A Roanoke U.S. District Court says a female pretrial detainee may sue the former sheriff for vicarious liability for a deputy sheriff’s alleged sexual assault and battery when the deputy violated transportation protocols by taking her in his private service car and detouring to a church parking lot to assault her instead of taking her directly to the Western Virginia Regional Jail Authority.
Defendant sheriff argues he cannot be held vicariously liable for the actions of the deputy because he was not the Franklin County Sheriff at the time of the alleged sexual assault and he never supervised or employed the deputy.
The amended complaint does not state claims against the sheriff sufficient to withstand a motion to dismiss. The amended complaint alleges only state law claims against the sheriff, distinguishing this case from instances where courts have found that successor liability of a sheriff is appropriate.
In the instant case, the only claims asserted against the current sheriff are state law claims for assault and battery and gross negligence. Also, because the sheriff did not supervise or employ the defendant deputy, there is no basis alleged to hold him vicariously liable for the deputy’s alleged wrongful acts. Similarly, because defendant sheriff was not the county sheriff when the alleged events occurred, there is no basis for a gross negligence claim related to overseeing the sheriff’s department and sheriff’s deputies during that time. The court grants the sheriff’s motion to dismiss these claims.
The court also finds plaintiff has not pled sufficient facts showing that defendant Western Virginia Regional Jail Authority had the duties alleged. Defendant deputy was a sheriff’s deputy transporting plaintiff from a holding cell in Rocky Mount and had not yet arrived at the WVRJ when the alleged assault occurred. The deputy “intentionally passed the necessary turn off” to the WVRJ, and drove to a church parking lot where he allegedly sexually assaulted plaintiff. Plaintiff’s claim that the WVRJ failed to properly train its employees to prevent situations where a male deputy transported a female prisoner alone is inapposite, as there is no allegation that the deputy was an employee of the WVRJ.
The sheriff at the time of the alleged assault argues the court should find on a motion to dismiss that the deputy was not acting within the scope of his employment and the prior sheriff cannot be held liable.

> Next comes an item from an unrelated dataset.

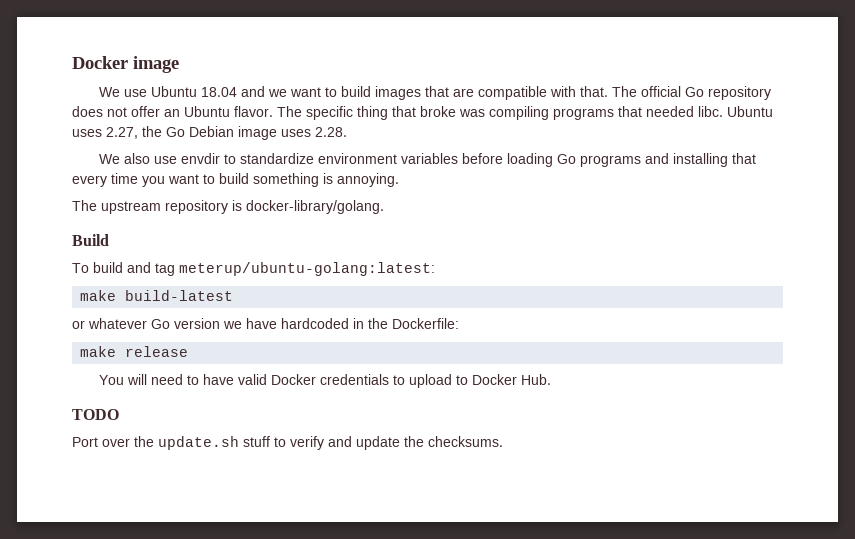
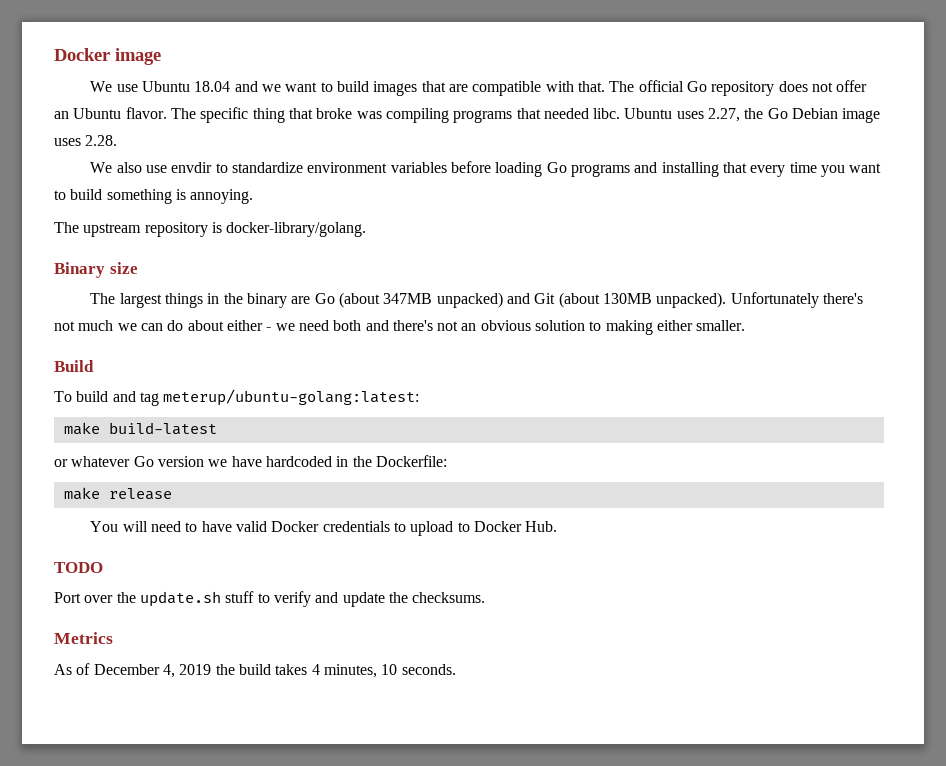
(384, 207) none -> [54,262,138,278] [90,292,863,308] [54,320,746,335] // Binary size // The largest things in the binary are Go (about 347MB unpacked) and Git (about 130MB unpacked). Unfortunately there's not much we can do about either - we need both and there's not an obvious solution to making either smaller.
(503, 441) none -> [54,632,113,644] [54,663,456,678] // Metrics // As of December 4, 2019 the build takes 4 minutes, 10 seconds.

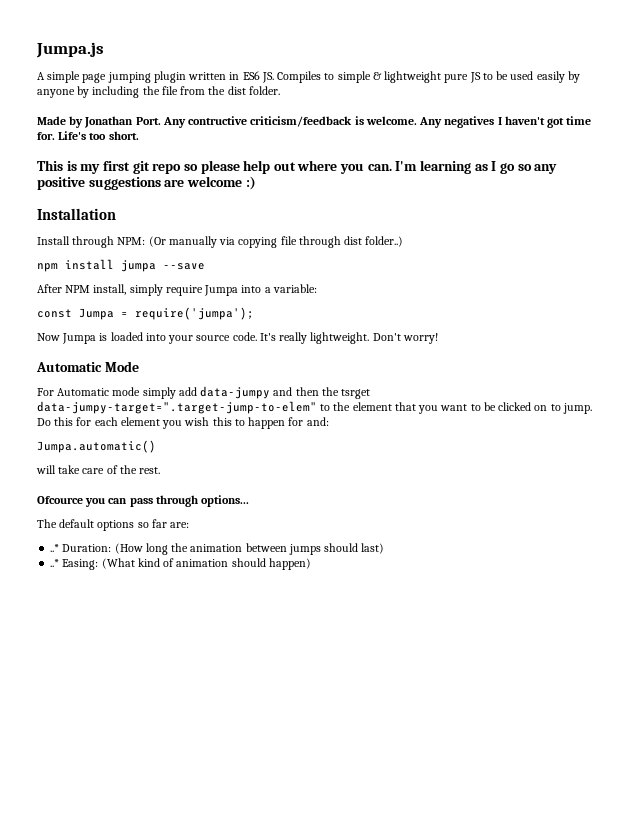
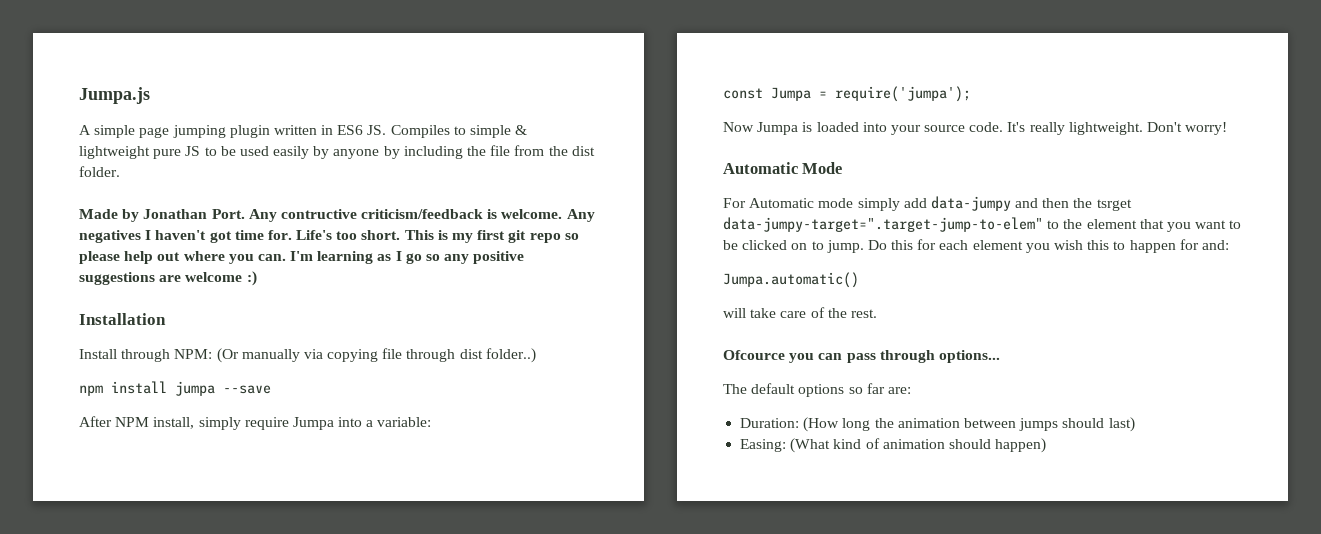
(139, 135) // -> (401, 235) none
[50,544,60,552] ..* -> (911, 390) none
[50,559,60,567] ..* -> (1135, 424) none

The defendant deputy would not have had access to plaintiff, and specifically, access to her alone, in the middle of the night, were it not for his employment as a sheriff’s deputy. This court may ultimately determine that, as a matter of law, by improperly placing plaintiff in the front seat of his own service vehicle and driving past the WVRJ to a church parking lot with the specific purpose of sexually assaulting plaintiff, defendant deputy engaged in an independent venture, suspending the relation of master and servant. Indeed, the former sheriff argues the deputy’s actions were “premeditated” in that he “groomed her for it” and “disobeyed orders and standard transportation protocol,” and “deviated from his regular route to the jail.” However, further development of the record is needed to make this determination. At this stage of the proceedings, defendant sheriff has not met his burden of showing the deputy was not acting within the scope of his employment. Plaintiff may not sue for strict liability, but may sue for vicarious liability on the basis of respondeat superior.
The court grants the prior sheriff’s motion to dismiss plaintiff’s claim for gross negligence and for punitive damages, and her claim for violation of 42 U.S.C. § 1983.
Oakes v. Patterson (Urbanski) No. 7:13cv552, April 17, 2014; USDC at Roanoke, Va. VLW 014-3-213, 18 pp.